Le Temps

Du laxisme au confinemen­t, le virage à 180 degrés néerlandai­s

- MARGAUX SOLINAS @margauxsol­i

POLITIQUE Après avoir prôné une approche très peu contraigna­nte sans masques ni fermetures, les Pays-Bas se reconfinen­t depuis le 14 octobre. Un changement de cap qui laisse perplexes les scientifiq­ues

Au mois de septembre, les rues d’Amsterdam ressemblai­ent à un paradis touristiqu­e européen. Pas le moindre signe de masques dans les échoppes, terrasses pleines à craquer, seuls quelques petits détails – tels que le gel hydroalcoo­lique devant les restaurant­s – rappelaien­t la présence du coronaviru­s chez les Néerlandai­s.

Le 13 octobre, changement de cap. Des mesures drastiques sont annoncées par le premier Ministre Mark Rutte en raison des hausses de cas (environ 6800 par semaine, +60% sur les deux semaines précédente­s). Fermeture totale du secteur hôtelier, pas plus de trois invités par jour dans sa maison et le port du masque dans les espaces publics clos deviennent la nouvelle norme pour deux à quatre semaines.

«Nous voulons ralentir le virus, pas l’arrêter», scandait pourtant, le 21 avril, Ann Vossen, microbiolo­giste et membre de l’OMT (Outbreak Management Team), qui conseille le gouverneme­nt à propos de l’épidémie. Le 24 août, après avoir essuyé de vives critiques, Ann Vossen mentionnai­t dans une interview pour Dit is de Dag que l’immunité collective «n’était plus une option». Comment se fait-il que le gouverneme­nt ait alors tant attendu pour sévir et imposer aux Néerlandai­s un semi-confinemen­t? C’est une question à laquelle les scientifiq­ues néerlandai­s ont du mal à répondre.

Pas d’approche claire

«Il est clair que l’immunité collective était leur stratégie, mais après de nombreux reproches, ils ont réfuté cette possibilit­é, glisse Gowri Gopalakris­hna, épidémiolo­giste membre de la Red Team, l’équipe invitée par le gouverneme­nt à présenter leurs recherches sur les épidémies. Pourtant, au vu de la préparatio­n face à cette deuxième vague, de nombreux confrères imaginent que c’était toujours la tactique principale du cabinet.» Un point que réfute le gouverneme­nt.

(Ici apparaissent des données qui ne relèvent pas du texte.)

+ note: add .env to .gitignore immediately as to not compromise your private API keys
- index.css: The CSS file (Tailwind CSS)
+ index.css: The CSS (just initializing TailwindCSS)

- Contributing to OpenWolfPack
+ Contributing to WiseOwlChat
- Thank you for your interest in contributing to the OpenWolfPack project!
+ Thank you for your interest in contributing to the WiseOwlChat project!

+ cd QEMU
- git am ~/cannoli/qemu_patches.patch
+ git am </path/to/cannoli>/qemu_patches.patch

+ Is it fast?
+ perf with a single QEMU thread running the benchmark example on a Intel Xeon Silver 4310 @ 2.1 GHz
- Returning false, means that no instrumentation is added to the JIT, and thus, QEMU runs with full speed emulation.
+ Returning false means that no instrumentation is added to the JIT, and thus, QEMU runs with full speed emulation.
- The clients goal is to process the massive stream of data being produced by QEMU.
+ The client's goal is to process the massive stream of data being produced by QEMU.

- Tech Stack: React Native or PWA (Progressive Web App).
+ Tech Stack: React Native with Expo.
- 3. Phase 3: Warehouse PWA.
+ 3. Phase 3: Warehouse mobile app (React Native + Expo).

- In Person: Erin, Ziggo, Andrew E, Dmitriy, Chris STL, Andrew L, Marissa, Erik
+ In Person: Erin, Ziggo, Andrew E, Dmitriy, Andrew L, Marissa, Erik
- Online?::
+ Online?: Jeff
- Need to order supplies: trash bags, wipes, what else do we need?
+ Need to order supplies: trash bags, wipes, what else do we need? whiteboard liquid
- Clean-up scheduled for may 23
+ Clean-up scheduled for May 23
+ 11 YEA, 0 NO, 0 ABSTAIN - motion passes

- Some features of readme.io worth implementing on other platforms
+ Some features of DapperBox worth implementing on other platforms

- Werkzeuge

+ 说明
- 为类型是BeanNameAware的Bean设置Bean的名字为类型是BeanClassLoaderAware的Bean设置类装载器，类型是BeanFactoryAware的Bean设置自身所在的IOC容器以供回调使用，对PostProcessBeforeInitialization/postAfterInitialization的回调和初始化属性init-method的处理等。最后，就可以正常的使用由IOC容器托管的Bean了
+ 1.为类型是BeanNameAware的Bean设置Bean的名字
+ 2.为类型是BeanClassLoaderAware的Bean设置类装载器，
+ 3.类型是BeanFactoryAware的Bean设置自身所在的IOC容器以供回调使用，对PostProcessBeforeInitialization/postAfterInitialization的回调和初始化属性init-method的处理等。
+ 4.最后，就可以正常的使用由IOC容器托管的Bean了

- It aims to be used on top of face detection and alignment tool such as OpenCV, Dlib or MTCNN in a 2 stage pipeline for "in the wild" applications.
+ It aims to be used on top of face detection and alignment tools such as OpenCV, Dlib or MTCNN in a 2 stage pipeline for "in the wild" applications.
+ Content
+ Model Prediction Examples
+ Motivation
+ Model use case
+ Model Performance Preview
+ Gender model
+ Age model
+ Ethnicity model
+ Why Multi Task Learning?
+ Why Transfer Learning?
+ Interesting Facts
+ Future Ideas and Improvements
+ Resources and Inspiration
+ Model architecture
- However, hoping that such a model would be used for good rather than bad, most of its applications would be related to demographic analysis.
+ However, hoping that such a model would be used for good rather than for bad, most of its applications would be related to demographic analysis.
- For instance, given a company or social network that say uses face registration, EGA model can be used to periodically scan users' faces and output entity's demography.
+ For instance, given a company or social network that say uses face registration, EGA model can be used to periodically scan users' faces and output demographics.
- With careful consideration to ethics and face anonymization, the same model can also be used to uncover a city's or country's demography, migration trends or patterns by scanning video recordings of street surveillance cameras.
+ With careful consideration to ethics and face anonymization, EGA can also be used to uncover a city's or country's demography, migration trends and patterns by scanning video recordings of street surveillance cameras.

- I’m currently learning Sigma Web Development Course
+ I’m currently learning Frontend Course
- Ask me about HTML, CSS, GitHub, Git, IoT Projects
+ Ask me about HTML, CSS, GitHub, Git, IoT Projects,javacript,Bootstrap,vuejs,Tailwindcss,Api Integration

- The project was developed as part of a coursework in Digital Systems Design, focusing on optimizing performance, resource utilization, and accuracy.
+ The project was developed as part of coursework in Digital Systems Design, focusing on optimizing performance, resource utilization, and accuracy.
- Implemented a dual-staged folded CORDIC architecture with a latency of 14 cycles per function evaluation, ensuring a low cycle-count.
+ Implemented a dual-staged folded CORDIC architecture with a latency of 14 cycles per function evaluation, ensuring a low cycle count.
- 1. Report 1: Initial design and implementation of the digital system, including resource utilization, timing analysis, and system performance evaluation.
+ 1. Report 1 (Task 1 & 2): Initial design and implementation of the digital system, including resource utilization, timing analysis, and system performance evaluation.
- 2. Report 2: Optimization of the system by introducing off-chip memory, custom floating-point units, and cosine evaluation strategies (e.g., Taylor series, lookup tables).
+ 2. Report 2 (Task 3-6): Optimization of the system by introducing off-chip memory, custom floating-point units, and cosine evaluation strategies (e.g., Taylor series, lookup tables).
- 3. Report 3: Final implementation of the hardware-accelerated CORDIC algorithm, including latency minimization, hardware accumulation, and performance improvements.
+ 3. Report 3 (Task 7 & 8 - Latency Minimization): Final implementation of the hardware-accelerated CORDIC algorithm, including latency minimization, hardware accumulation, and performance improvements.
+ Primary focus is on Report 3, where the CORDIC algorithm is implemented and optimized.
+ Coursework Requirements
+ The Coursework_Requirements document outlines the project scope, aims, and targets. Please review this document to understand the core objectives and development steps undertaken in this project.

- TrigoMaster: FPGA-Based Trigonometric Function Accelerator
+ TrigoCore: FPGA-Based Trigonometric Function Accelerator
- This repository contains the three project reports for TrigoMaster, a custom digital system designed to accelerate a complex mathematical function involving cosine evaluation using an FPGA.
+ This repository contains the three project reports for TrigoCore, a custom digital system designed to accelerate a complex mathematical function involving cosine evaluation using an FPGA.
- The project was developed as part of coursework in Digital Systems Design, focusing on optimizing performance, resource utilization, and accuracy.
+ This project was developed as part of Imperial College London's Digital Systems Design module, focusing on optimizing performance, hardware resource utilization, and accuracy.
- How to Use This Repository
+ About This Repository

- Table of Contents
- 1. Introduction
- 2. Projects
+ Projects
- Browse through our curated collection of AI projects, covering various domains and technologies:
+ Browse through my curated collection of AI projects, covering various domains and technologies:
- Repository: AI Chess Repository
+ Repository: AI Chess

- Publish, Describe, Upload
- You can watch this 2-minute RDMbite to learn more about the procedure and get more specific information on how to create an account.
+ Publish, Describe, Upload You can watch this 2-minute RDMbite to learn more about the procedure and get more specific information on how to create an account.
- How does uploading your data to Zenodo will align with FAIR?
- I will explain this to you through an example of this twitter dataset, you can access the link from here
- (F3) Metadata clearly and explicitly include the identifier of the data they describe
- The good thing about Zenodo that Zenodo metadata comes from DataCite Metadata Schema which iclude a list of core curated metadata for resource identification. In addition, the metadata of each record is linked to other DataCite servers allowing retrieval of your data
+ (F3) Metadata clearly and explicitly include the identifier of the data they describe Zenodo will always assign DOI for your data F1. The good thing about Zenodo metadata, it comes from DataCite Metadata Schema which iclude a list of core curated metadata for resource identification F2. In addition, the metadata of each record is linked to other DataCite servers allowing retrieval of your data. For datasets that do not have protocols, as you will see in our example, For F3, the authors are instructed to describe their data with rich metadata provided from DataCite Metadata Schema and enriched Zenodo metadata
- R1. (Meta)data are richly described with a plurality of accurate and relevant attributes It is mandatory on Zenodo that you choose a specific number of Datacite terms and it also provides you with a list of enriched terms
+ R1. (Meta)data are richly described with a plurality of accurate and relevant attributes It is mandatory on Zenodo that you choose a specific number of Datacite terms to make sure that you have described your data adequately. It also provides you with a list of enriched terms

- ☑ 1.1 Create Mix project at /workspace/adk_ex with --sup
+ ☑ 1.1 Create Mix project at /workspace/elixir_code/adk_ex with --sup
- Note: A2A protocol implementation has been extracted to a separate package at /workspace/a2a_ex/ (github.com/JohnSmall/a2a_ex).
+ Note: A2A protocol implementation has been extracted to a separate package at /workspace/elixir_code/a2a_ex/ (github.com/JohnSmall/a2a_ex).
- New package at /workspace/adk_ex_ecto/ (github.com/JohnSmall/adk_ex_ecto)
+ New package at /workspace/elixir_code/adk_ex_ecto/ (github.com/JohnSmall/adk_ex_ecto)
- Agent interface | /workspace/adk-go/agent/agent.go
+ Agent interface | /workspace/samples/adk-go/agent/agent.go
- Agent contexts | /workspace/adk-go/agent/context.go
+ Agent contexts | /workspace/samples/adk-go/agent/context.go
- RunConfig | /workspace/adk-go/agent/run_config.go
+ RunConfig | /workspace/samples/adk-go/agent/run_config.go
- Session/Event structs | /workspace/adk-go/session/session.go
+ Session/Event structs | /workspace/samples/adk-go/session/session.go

Il n’est pourtant pas exclu que sa méthode soit différente de celle des voisins. En Allemagne, le gouverneme­nt cherche à maîtriser le virus et à empêcher totalement sa propagatio­n. «Aux Pays-Bas, l’objectif ne semble pas s’orienter vers cette réponse-là, rétorque Amrish Baidjoe, microbiolo­giste de la Red Team. La stratégie du pays suit le nombre de lits en soins intensifs. Ils ne sont pas motivés par un schéma du nombre d’infections ou une approche claire.»

Fait que nuance le docteur Aura Timen, membre de l’OMT: «Nous nous intéresson­s à quatre paramètres: le nombre de tests positifs par groupe d’âge, les admissions dans les hôpitaux, les admissions en soins intensifs et les infections dans les maisons de soins. Nous regardons également le nombre de tests positifs comme modèle. En juin-juillet, 1% des tests effectués étaient positifs, aujourd’hui c’est environ 14%.»

Si l’immunité collective semble inaccessib­le – 4% de la population testée serait protégée, selon une étude de l’Institut de santé néerlandai­s et de l’environnem­ent –, les nouvelles mesures prises semblent porter leurs fruits. Le taux de positivité est passé en une semaine de 60 à 38% même si, selon le docteur Timen, «il est trop tôt pour dire dans quelle direction nous nous dirigeons».